Well, since VMotion is a licensed vCenter feature, invoking it would need to be done by vCenter server. Perhaps the reason it is not currently exposed through the CLI is for some commercial/licensing reasons..
Anyway, I've looked and can't find any references to VMware equivalent of "svmotion" for traditional VMotion either.
I suppose, if you don't want to use PowerCLI, you could try to script something resembling VMotion with vmware-cmd, but even if it works (which I doubt), it will be clunky and totally unsupported.

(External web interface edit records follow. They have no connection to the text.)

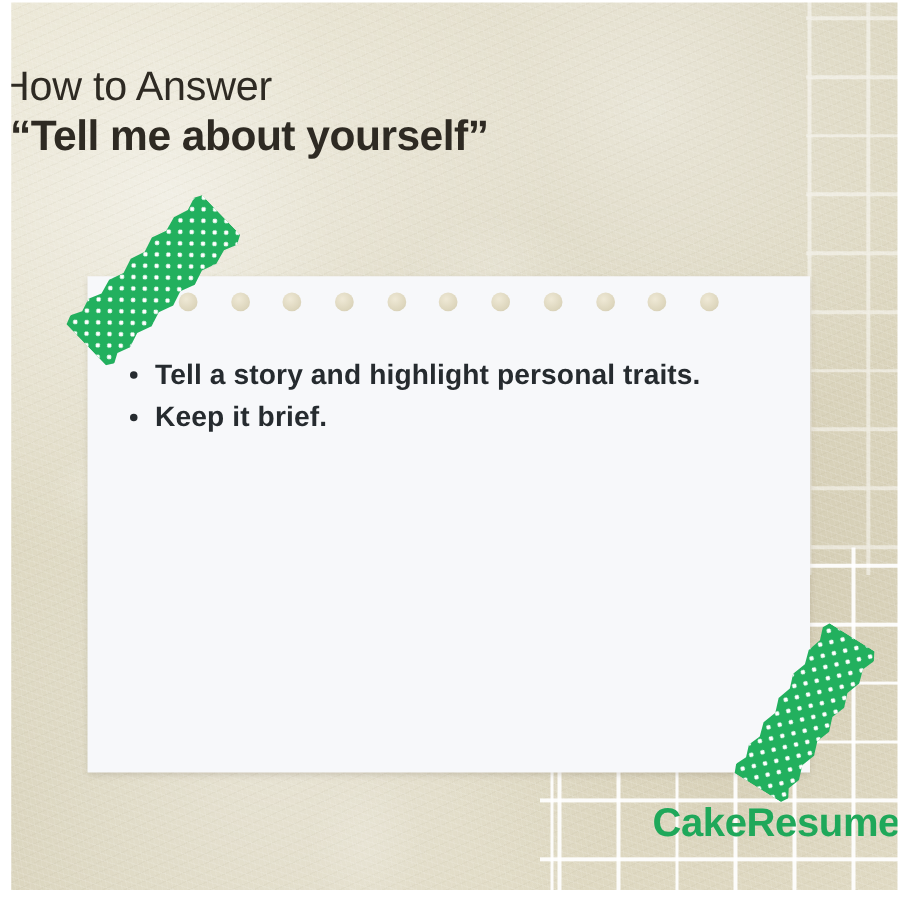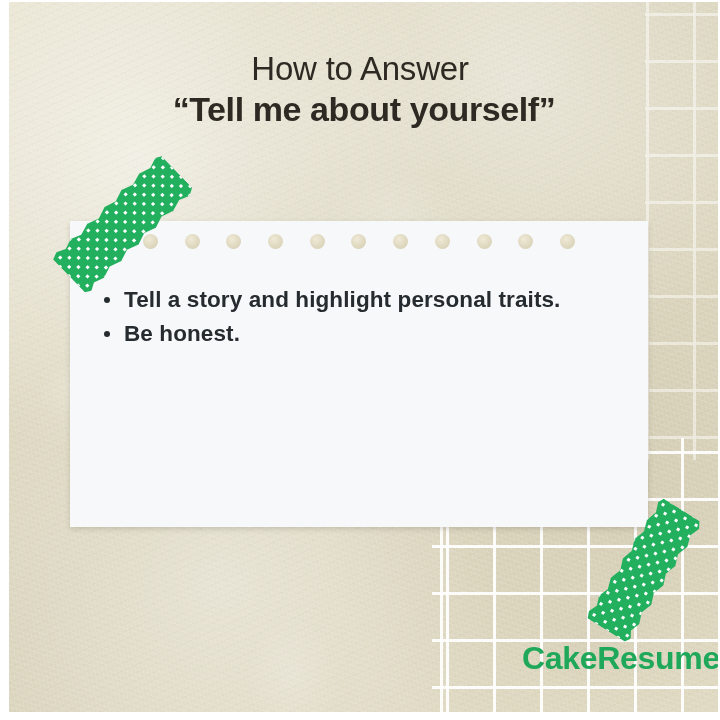"How to Answer" .title-block { text-align: center -> none }
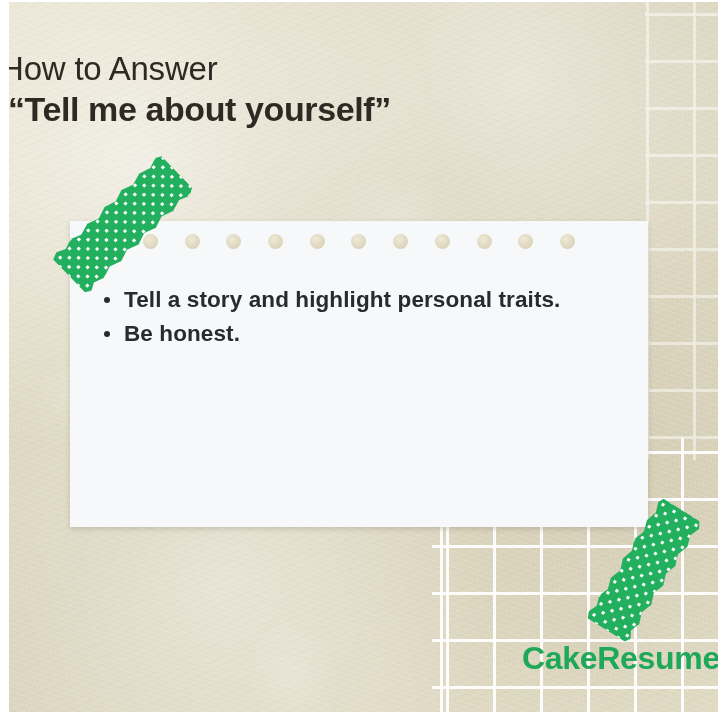"Tell a story and highlight" .card { height: 306px -> 397px }
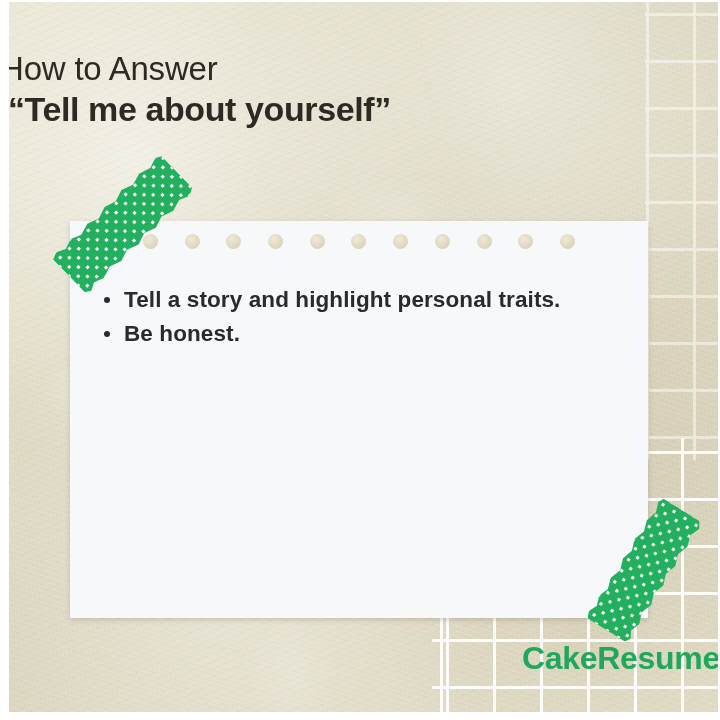"Keep it brief." li { html: none -> <li><span>Keep it brief.</span></li> }
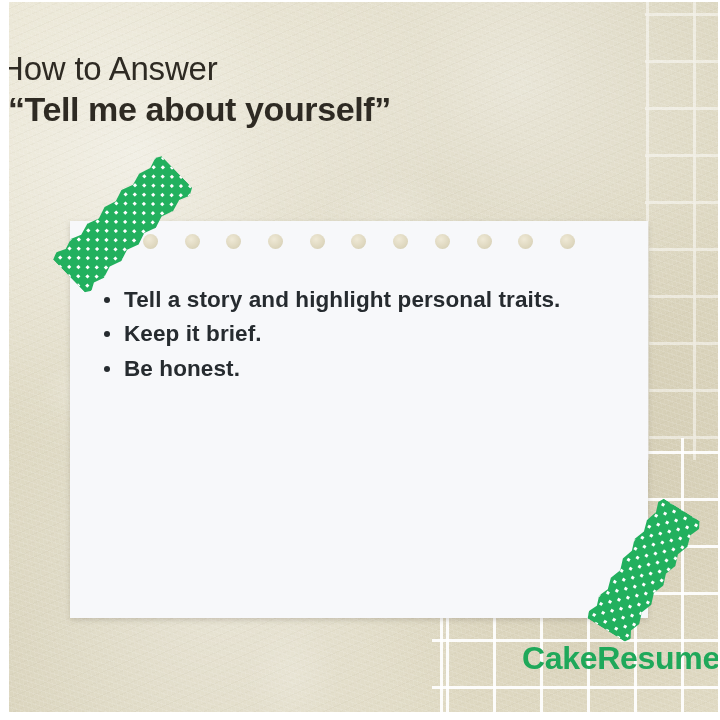"Be honest." li { html: <li><span>Be honest.</span></li> -> none }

Basic structure behind a VMotion operation is:
- create a memory snapshot of a running VM on source host
- begin tracking changes to VM memory map since snapshot
- transfer the original memory snapshot to the target ESX host
- quiesce the VM
- apply memory snapshot delta to the original memory snapshot on the target host
- stop the VM on source host
- start the VM on target host with memory snapshot
There is a vmware-cmd parameter that does quiescing and memory snapshots, so while you won't be able to do (2), you may be able to do the rest.
Virtual Machine Operations
vmware-cmd <conn_option> <config_file_path>
[answer |
connectdevice <device_name> |
createsnapshot <name> <description> quiesce [0|1] memory [0|1] |
...
I doubt it will run in a short enough time-frame to be useful with respect to loss of service. Sorry, probably not the answer you are looking for.